**RECORDS SUPPLIED**
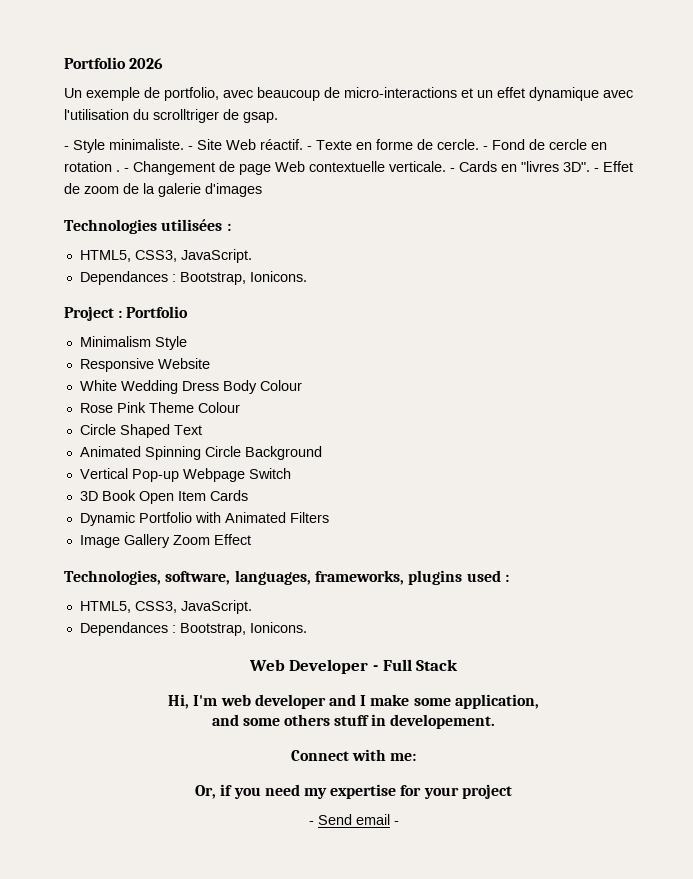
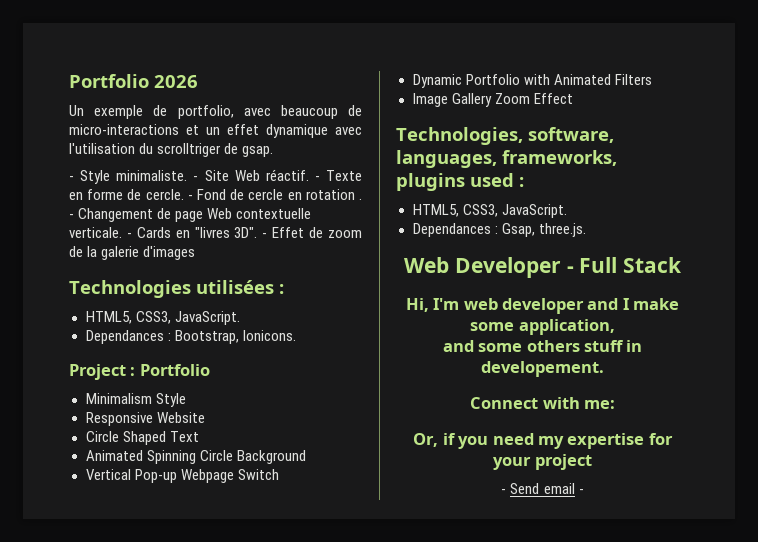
- White Wedding Dress Body Colour
- Rose Pink Theme Colour
- 3D Book Open Item Cards
  Technologies, software, languages, frameworks, plugins used :
  HTML5, CSS3, JavaScript.
- Dependances : Bootstrap, Ionicons.
+ Dependances : Gsap, three.js.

**WHAT TO DO**
Output exactly the lines from the one containing "HTML5, CSS3, JavaScript." through the last line of the entries, both ends included.

**TASK OUTPUT**
  HTML5, CSS3, JavaScript.
- Dependances : Bootstrap, Ionicons.
+ Dependances : Gsap, three.js.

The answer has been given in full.